Work instruction: Your reply should hold only the lines from the records below where "invoegen" occurs.

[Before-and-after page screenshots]
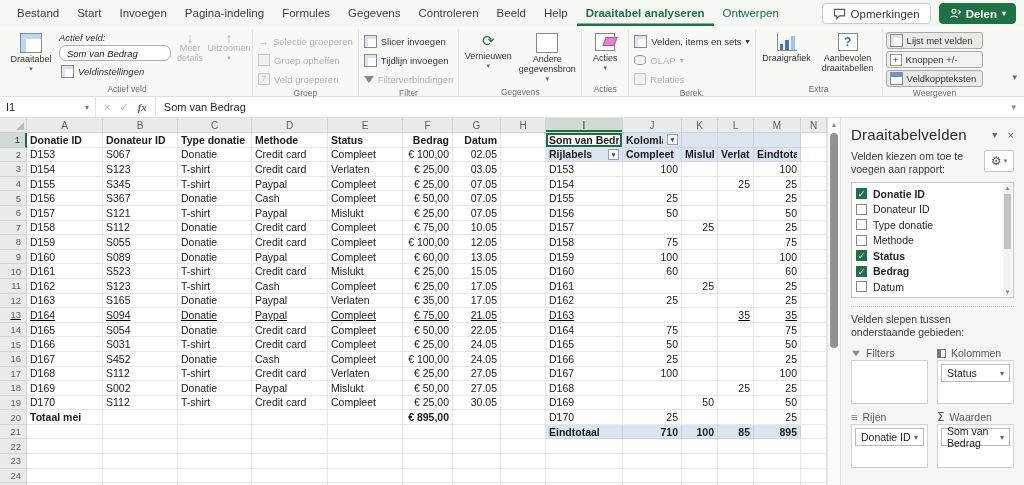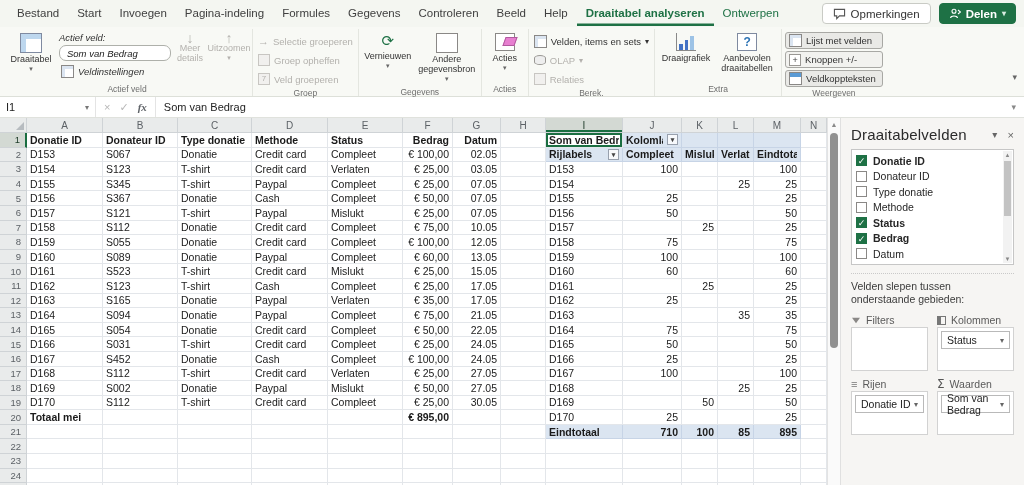--- a/index.html
+++ b/index.html
@@ -212,6 +212,25 @@
     <div class="rgl">Groep</div>
   </div>
 
+  <div class="rgroup">
+    <div class="rgc">
+      <div class="stack" style="gap:3px;padding-top:2px;">
+        <div class="smallbtn">
+          <span class="ic"></span>
+          <span>Slicer invoegen</span>
+        </div>
+        <div class="smallbtn">
+          <span class="ic"></span>
+          <span>Tijdlijn invoegen</span>
+        </div>
+        <div class="smallbtn dis">
+          <span class="ic-funnel"></span>
+          <span>Filterverbindingen</span>
+        </div>
+      </div>
+    </div>
+    <div class="rgl">Filter</div>
+  </div>
 
   <div class="rgroup">
     <div class="rgc">

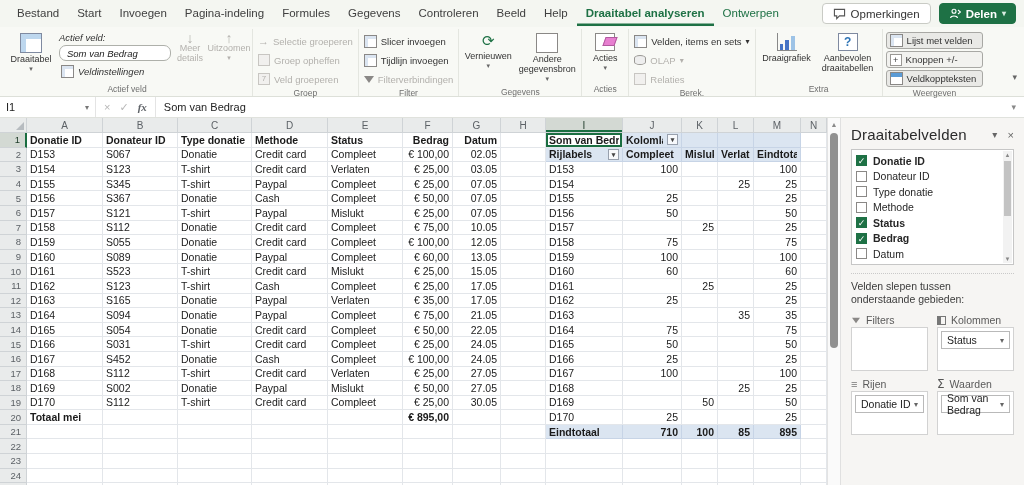--- a/index.html
+++ b/index.html
@@ -1201,6 +1201,13 @@
         <span style="font-size:11px;">×</span>
       </span>
     </div>
+    <div class="psub">
+      <div class="psubtext">Velden kiezen om toe te voegen aan rapport:</div>
+      <div class="gearbtn">
+        <span>⚙</span>
+          <span class="chev">▾</span>
+      </div>
+    </div>
     <div class="fieldlist" id="fieldlist">
       <div class="fl-scroll">
         <div class="fl-arrow" style="top:1px;">▲</div>

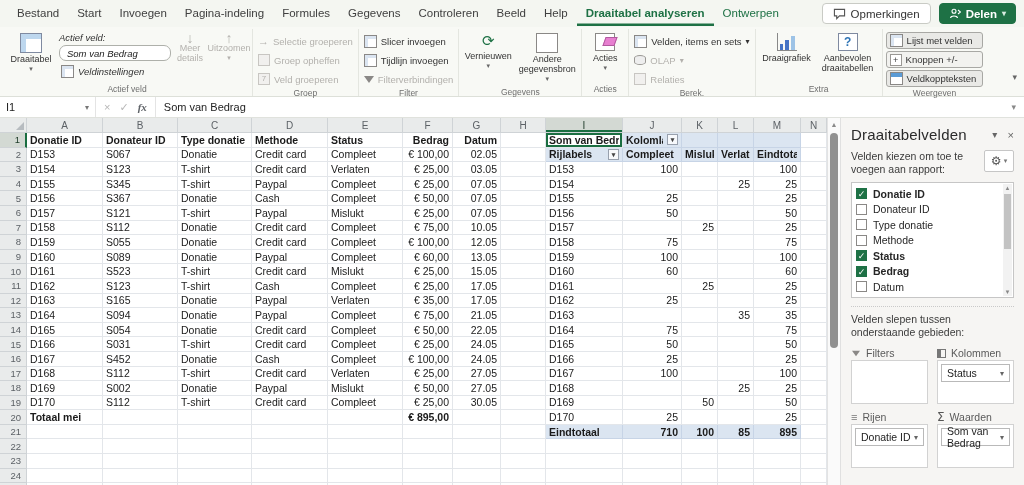--- a/index.html
+++ b/index.html
@@ -805,7 +805,7 @@
         </div>
         <div class="cell " style="width: 26px;"></div>
       </div>
-      <div class="grow" style="height: 14.6px;">
+      <div class="grow" style="height: 14.6px; text-decoration: underline;">
         <div class="cell gut" style="width: 27px;">13</div>
         <div class="cell " style="width: 76px;">
           <span>D164</span>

Response to the task:
+          <span>Slicer invoegen</span>
+          <span>Tijdlijn invoegen</span>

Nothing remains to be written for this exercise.